Préparez Sellal [le Premier ministre], confie le président au général Toufik en 2010
S’inscrire dans la durée, voire mourir au pouvoir, ne s’accommode guère de l’idée de préparer la succession. Bien sûr, au cours des dix dernières années, ses soucis de santé et l’usure du pouvoir l’ont parfois conduit à entrevoir la possibilité de se retirer. En 2010, il fait part à l’un de ses vieux amis de sa lassitude et de sa volonté d’organiser une succession ordonnée et apaisée. Bouteflika acquiert même une résidence en Suisse, qui lui servirait de lieu de retraite. Avant de se raviser.
Mais en 2013, quelque temps après son hospitalisation au Val-de-Grâce, à Paris, pour soigner son AVC, il reçoit en tête‑à-tête l’ex-patron du DRS, le général Toufik, à qui il confie ne pas vouloir se représenter, et lui lance : « Préparez Sellal [le Premier ministre]. »
Bientôt le cinquième mandat ?
Volonté sincère ou ruse politique pour tester la loyauté de ses collaborateurs, Bouteflika fait planer le suspense sur ses intentions jusqu’au dernier moment. Une de ses connaissances qui lui rend visite dans sa résidence de Zeralda en janvier 2014 le trouve dubitatif, troublé, indécis : « Il était amer, n’avait pas le moral et n’avait pas encore tranché. »
Le 23 février, sa candidature pour un quatrième mandat est annoncée officiellement par Sellal, celui-là même qui s’était préparé à lui succéder. Pressions de l’entourage familial, réticences de l’armée à confier le sort du pays à un homme qui ne fait pas consensus, influence du milieu des affaires, qui avait beaucoup à perdre en cas de départ du président, et, bien sûr, volonté de durer… Tous les facteurs du quatrième mandat étaient réunis. À un peu plus d’un an de la prochaine présidentielle, ceux d’un cinquième bail le sont tout autant.

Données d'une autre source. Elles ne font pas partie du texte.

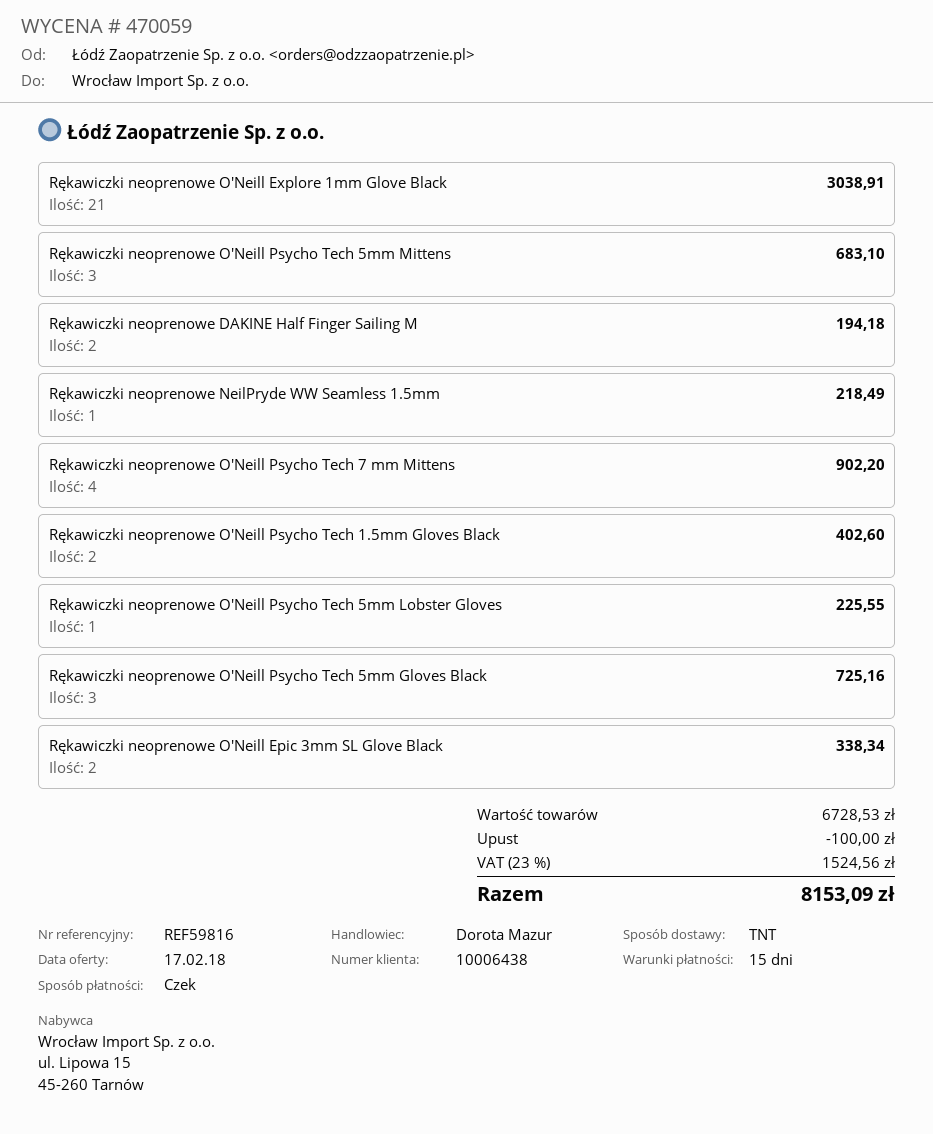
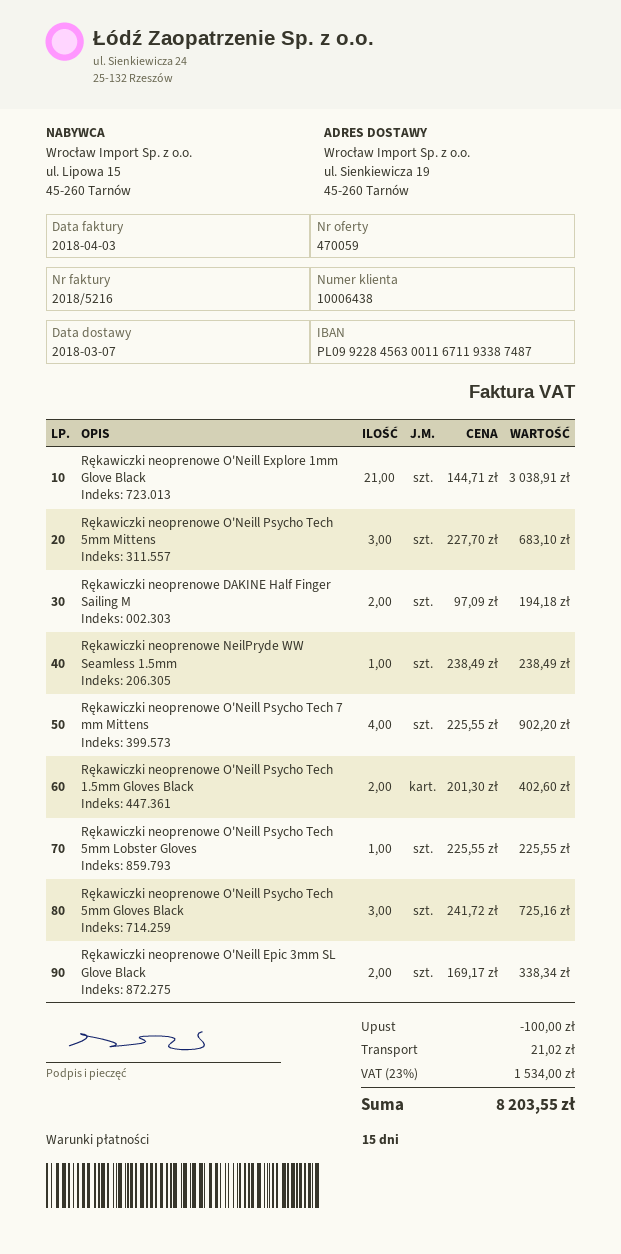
Rękawiczki neoprenowe NeilPryde WW Seamless 1.5mm: 1 for 218.49 -> 1 for 238.49
shipping: none -> 21.02
tax: 23% = 1524.56 -> 23% = 1534.00
total: 8153.09 -> 8203.55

Quand le président évoque son successeur
Hiver 2011. Un vent de révolution souffle sur la Tunisie, la Libye et l’Égypte. Et gagne l’Algérie, où des opposants réclament le départ du régime. Dans une résidence sur les hauteurs de la capitale, le président réunit six hauts responsables de l’État. On y évoque des réformes politiques, notamment la promulgation d’une nouvelle Constitution qui accorderait plus de pouvoirs à l’opposition et consacrerait davantage les libertés démocratiques et individuelles. Bouteflika se montre réticent.
Une nouvelle Loi fondamentale ? « Ça sera pour celui qui me succédera, explique-t‑il à ses interlocuteurs. Ça sera l’œuvre d’un jeune. » Il faudra une autre réunion et beaucoup de persuasion de la part de certains responsables pour que le chef de l’État accepte de modifier la Constitution, qu’il avait déjà fait amender en 2008. Cette révision maintes fois promise ne surviendra qu’en janvier 2016.